[EXERCISE BRIEF]: Please work out how many lines in the records below include the word "Area", and reply with that number only.

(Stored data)
----------------------------------------

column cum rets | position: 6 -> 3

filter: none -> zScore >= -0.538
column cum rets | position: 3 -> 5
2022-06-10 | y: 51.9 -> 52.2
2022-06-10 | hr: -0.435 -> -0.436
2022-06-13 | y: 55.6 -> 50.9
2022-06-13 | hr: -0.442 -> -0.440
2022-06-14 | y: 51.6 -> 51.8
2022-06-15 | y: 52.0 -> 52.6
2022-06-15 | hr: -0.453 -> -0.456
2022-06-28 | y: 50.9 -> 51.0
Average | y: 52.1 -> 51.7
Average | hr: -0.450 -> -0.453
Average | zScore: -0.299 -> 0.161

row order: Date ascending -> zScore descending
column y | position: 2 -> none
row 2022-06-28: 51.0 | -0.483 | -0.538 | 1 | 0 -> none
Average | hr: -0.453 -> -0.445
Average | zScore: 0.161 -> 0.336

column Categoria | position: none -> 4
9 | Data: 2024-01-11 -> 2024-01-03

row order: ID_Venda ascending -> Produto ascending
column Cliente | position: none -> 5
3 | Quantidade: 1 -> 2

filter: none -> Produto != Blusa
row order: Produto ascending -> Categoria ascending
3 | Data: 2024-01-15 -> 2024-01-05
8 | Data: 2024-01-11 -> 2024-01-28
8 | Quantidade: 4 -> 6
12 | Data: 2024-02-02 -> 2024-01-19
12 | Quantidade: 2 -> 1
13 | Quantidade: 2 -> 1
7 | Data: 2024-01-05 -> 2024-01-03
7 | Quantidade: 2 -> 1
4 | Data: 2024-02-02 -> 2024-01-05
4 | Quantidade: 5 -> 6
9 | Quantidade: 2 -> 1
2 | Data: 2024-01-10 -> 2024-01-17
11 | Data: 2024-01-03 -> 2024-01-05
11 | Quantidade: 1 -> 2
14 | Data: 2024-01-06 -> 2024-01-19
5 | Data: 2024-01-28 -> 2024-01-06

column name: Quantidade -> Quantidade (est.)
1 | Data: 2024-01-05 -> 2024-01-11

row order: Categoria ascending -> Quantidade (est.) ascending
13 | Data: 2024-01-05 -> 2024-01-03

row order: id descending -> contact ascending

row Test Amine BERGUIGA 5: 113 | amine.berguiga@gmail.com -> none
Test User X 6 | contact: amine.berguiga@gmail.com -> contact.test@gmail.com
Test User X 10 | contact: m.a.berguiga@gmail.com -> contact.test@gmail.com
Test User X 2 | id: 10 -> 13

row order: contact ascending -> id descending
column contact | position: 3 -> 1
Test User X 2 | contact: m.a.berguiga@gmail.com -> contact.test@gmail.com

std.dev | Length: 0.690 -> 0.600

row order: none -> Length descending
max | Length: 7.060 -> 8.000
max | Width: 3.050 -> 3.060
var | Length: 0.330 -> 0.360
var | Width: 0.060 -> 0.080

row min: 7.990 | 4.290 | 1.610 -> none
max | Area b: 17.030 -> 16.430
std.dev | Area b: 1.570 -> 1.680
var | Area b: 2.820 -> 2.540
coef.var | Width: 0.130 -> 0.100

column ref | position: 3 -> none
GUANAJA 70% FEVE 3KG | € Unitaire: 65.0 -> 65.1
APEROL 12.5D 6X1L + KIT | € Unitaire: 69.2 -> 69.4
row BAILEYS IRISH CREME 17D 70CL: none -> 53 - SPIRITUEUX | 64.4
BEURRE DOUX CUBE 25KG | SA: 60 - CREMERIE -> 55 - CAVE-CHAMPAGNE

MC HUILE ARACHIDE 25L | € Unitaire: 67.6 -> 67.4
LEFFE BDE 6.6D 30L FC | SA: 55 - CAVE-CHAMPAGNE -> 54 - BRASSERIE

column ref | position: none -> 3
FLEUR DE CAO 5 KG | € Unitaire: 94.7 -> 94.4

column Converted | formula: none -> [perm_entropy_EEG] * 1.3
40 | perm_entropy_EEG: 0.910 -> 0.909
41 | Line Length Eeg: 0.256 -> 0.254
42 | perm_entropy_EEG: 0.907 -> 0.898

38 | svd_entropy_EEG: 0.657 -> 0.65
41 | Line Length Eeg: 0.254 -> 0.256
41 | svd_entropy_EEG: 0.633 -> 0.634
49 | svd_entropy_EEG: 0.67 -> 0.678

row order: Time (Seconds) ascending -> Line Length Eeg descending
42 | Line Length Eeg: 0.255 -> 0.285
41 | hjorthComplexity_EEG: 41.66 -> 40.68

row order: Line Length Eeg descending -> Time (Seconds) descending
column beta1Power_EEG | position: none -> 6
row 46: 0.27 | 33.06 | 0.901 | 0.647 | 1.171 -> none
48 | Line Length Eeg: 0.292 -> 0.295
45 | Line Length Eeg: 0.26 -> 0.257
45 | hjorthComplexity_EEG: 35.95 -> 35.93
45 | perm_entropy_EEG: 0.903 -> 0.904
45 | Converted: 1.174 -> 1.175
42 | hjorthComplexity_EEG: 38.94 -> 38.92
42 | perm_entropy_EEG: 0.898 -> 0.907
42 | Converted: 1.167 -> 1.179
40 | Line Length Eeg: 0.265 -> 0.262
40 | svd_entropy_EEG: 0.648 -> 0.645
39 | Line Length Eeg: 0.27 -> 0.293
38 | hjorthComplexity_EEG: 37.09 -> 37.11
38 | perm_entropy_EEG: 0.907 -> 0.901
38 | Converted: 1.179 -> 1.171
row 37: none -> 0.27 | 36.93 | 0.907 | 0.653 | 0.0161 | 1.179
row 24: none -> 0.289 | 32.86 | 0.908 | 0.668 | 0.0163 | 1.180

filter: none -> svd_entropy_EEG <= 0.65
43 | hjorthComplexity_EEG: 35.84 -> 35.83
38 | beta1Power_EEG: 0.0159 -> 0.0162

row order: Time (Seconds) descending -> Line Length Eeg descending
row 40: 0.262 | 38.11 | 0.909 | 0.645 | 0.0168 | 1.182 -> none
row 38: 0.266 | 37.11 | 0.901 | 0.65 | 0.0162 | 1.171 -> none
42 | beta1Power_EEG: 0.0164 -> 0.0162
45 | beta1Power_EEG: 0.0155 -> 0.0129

----------------------------------------

[EXERCISE ANSWER]: 3